Action item: In the entries that follow, the first line to write out is the one containing "Light Still Be", and the last is the one containing "Adjusted After Installation?". Reproduce that stretch exactly, with nothing before or after it.

Records for this exercise:
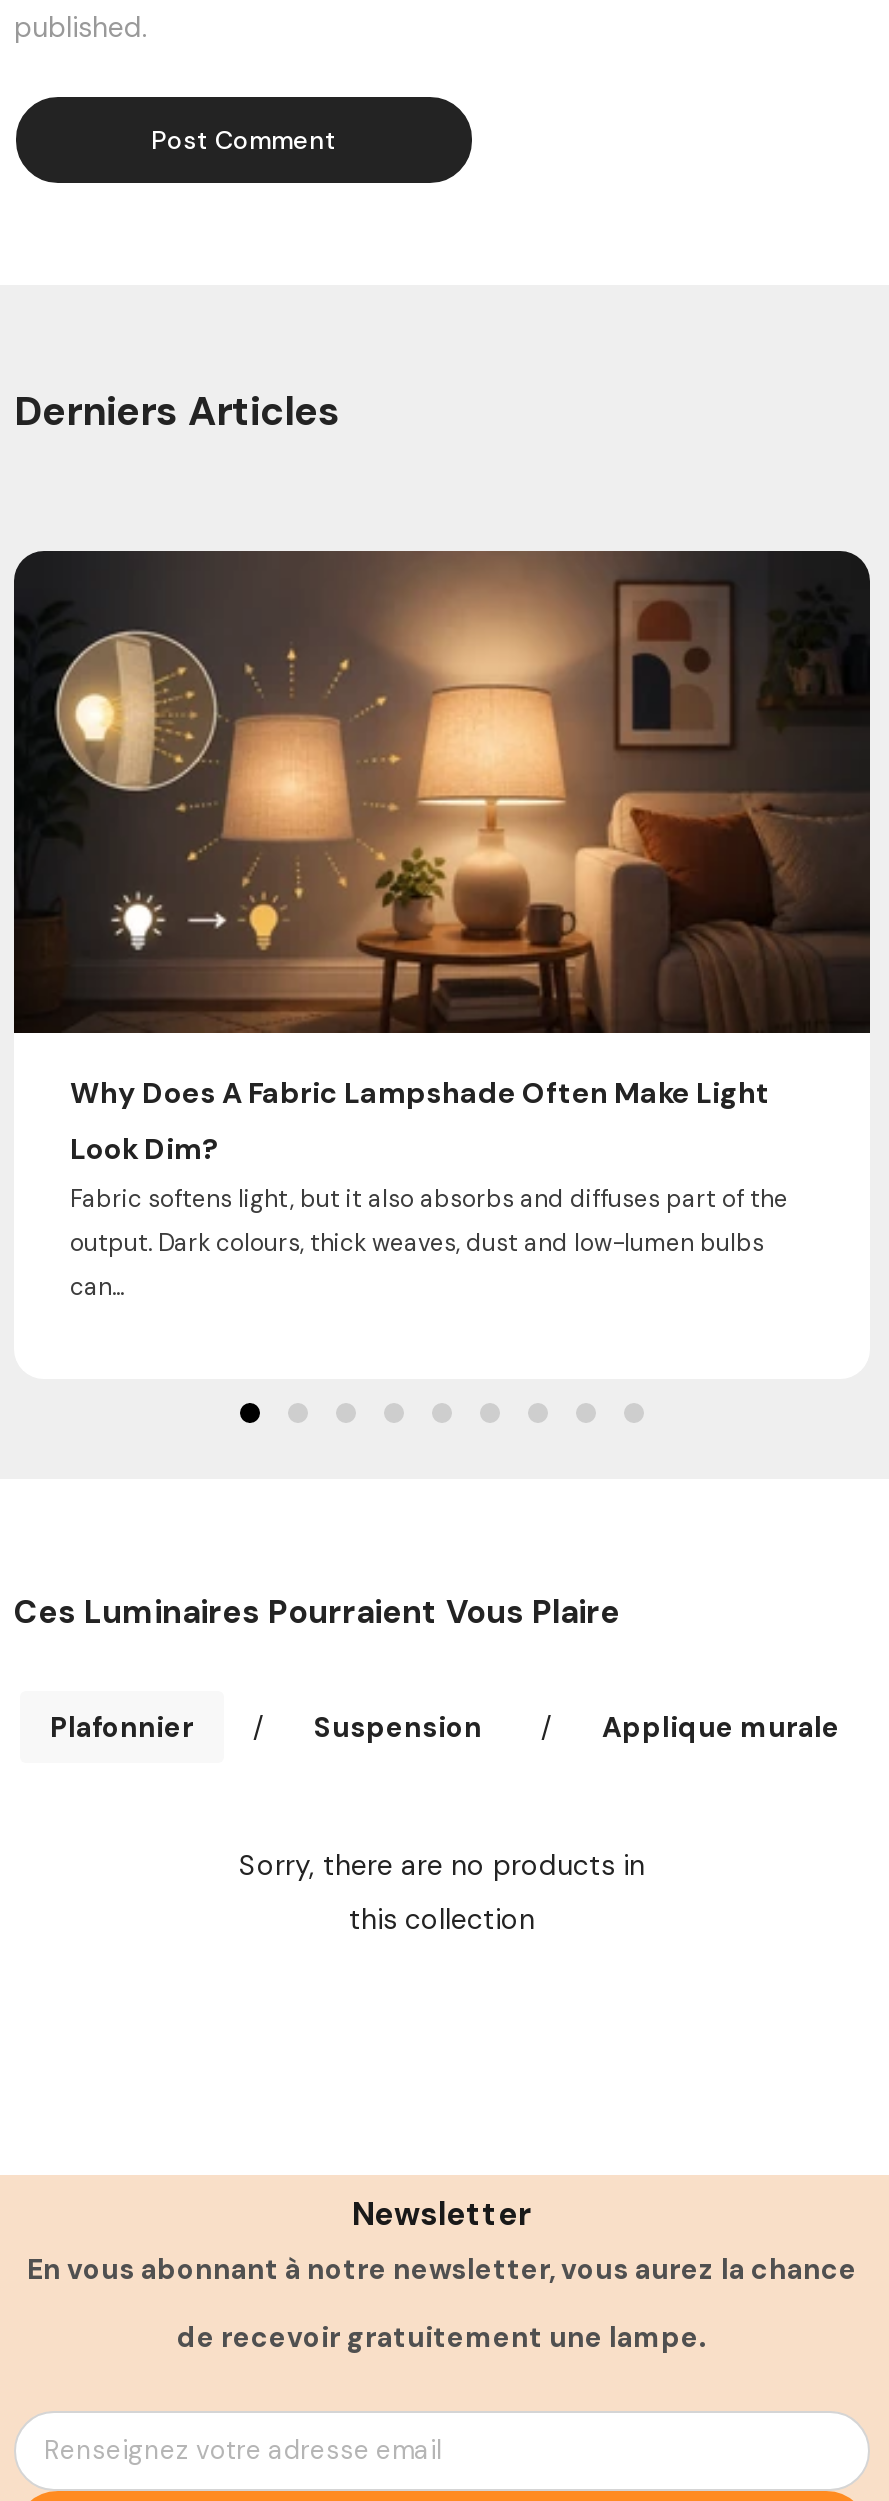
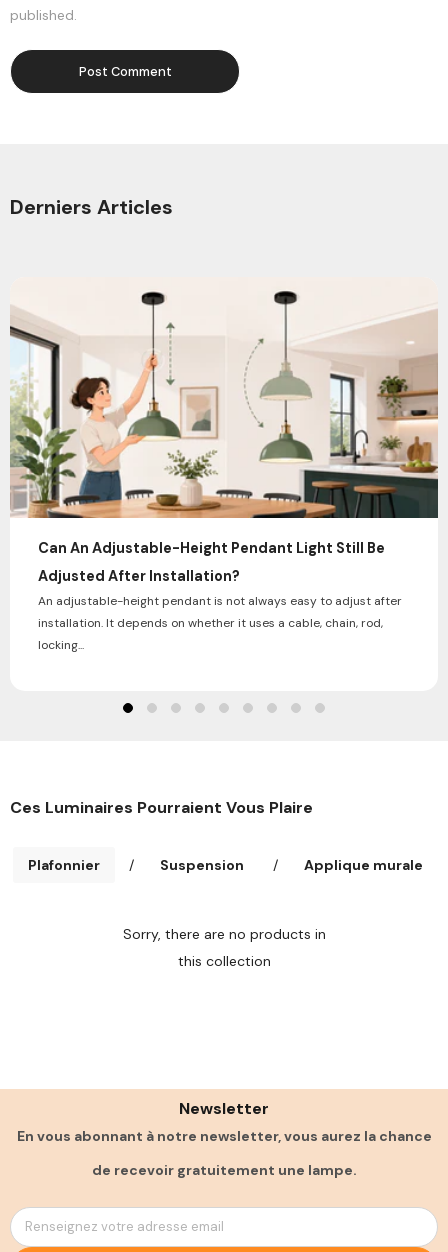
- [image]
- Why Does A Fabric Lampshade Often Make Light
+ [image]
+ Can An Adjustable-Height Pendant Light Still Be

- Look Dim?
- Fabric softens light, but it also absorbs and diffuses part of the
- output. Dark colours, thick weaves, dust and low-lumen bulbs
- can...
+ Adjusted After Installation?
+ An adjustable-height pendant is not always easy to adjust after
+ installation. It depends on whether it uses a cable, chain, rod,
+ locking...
==
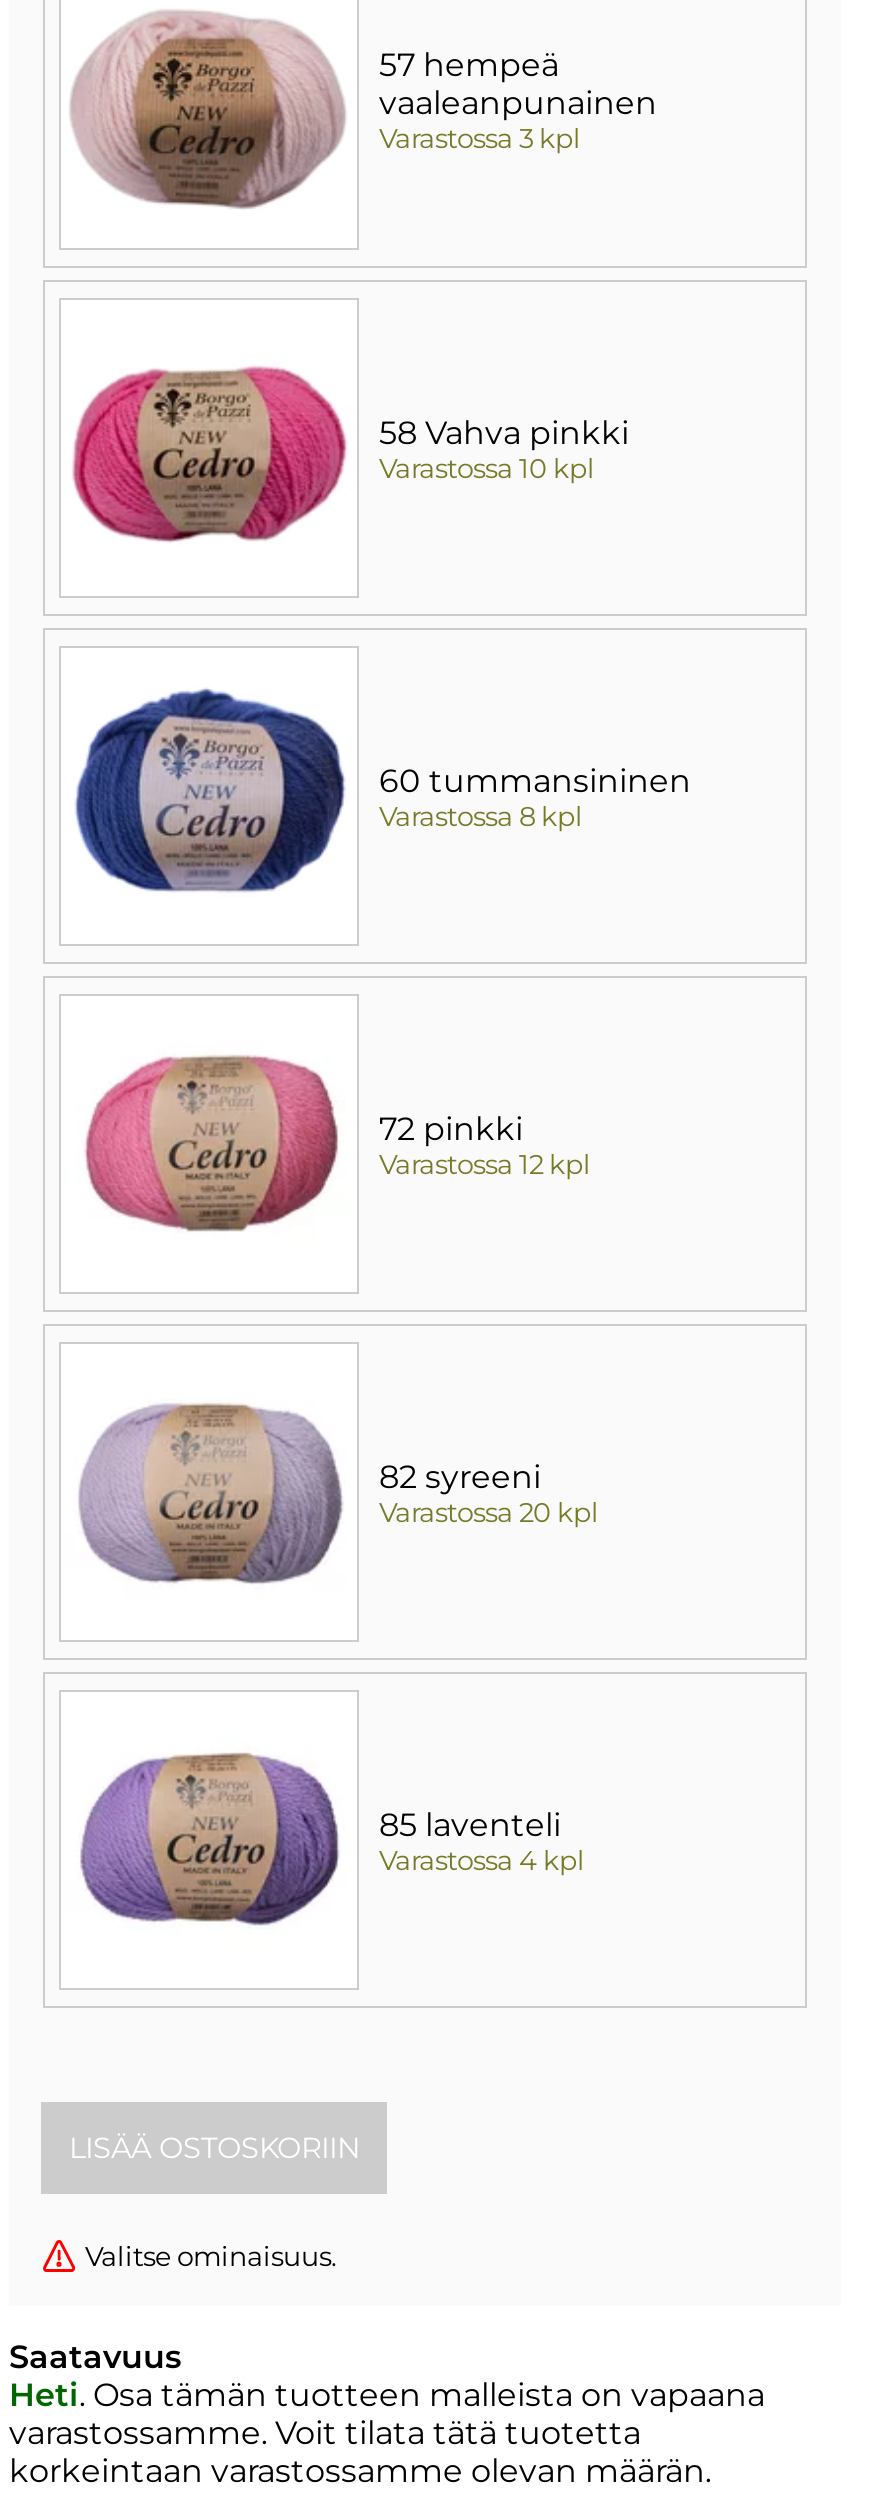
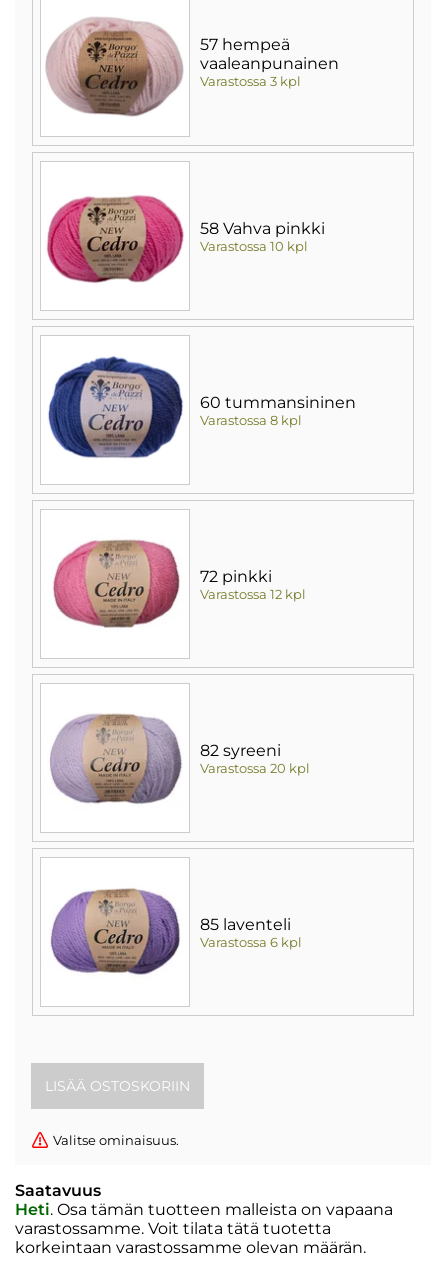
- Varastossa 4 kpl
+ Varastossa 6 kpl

Solution below:
+ Can An Adjustable-Height Pendant Light Still Be

- Look Dim?
- Fabric softens light, but it also absorbs and diffuses part of the
- output. Dark colours, thick weaves, dust and low-lumen bulbs
- can...
+ Adjusted After Installation?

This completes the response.